• **Problem to solve**: An exact reproduction is required of the lines from the beginning of the entries through the line with "tax: 7.25% = 65.84 -> 7.25% = 63.92", pictures excluded and nothing added.

Before and after images
- Opening Delimiter -

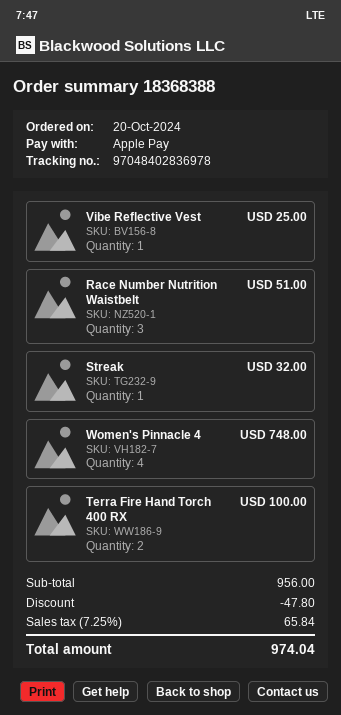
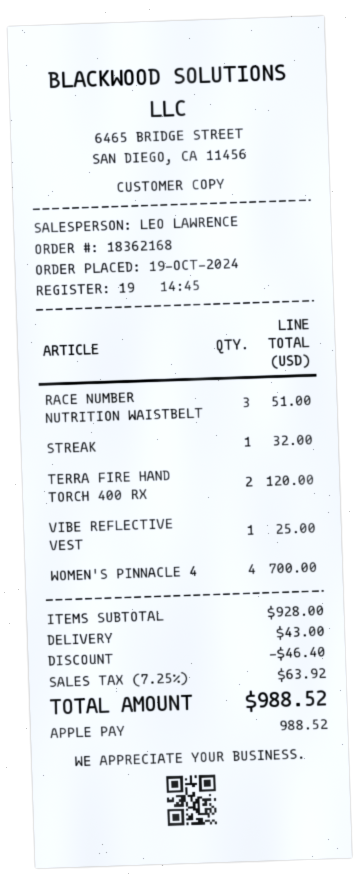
order number: 18368388 -> 18362168
order date: 2024-10-20 -> 2024-10-19
Women's Pinnacle 4: 4 for 748.00 -> 4 for 700.00
Terra Fire Hand Torch 400 RX: 2 for 100.00 -> 2 for 120.00
subtotal: 956.00 -> 928.00
discount: 47.80 -> 46.40
shipping: none -> 43.00
tax: 7.25% = 65.84 -> 7.25% = 63.92
total: 974.04 -> 988.52

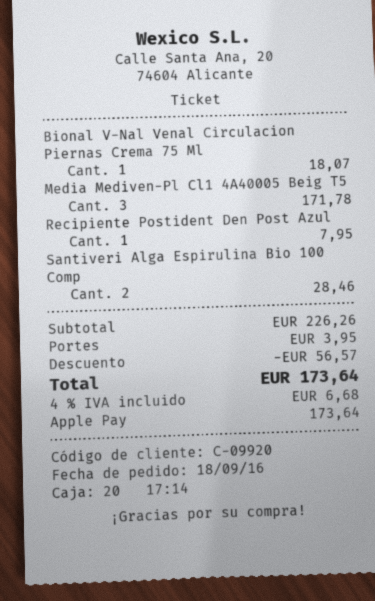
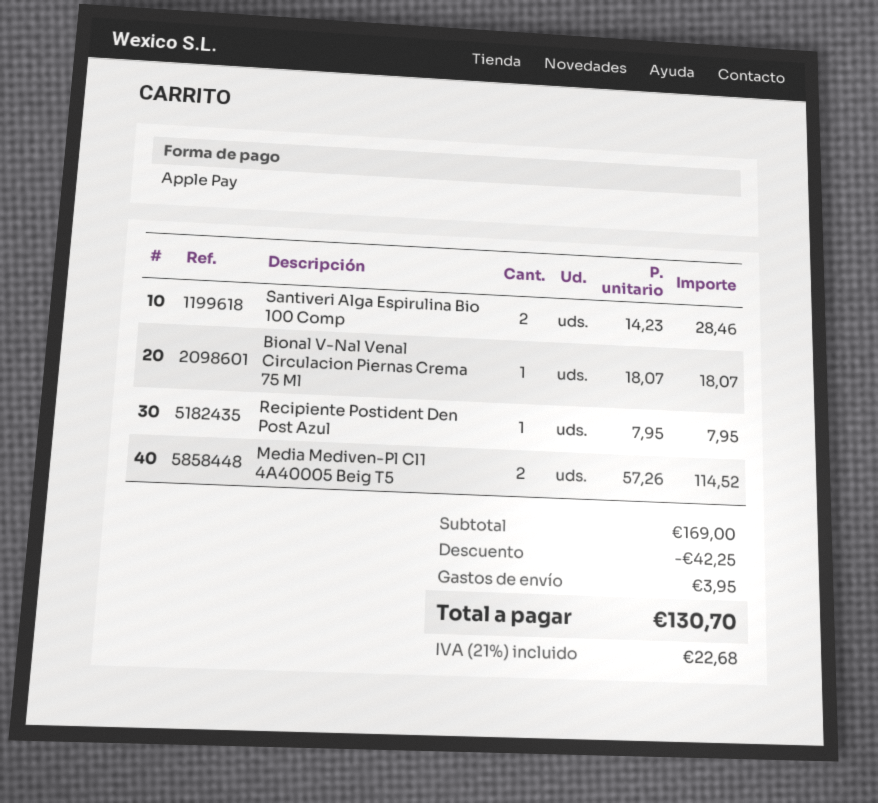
Media Mediven-Pl Cl1 4A40005 Beig T5: 3 for 171.78 -> 2 for 114.52
subtotal: 226.26 -> 169.00
discount: 56.57 -> 42.25
tax: 4% = 6.68 -> 21% = 22.68
total: 173.64 -> 130.70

- Closing Delimiter -

• **Solution for this task**:
order number: 18368388 -> 18362168
order date: 2024-10-20 -> 2024-10-19
Women's Pinnacle 4: 4 for 748.00 -> 4 for 700.00
Terra Fire Hand Torch 400 RX: 2 for 100.00 -> 2 for 120.00
subtotal: 956.00 -> 928.00
discount: 47.80 -> 46.40
shipping: none -> 43.00
tax: 7.25% = 65.84 -> 7.25% = 63.92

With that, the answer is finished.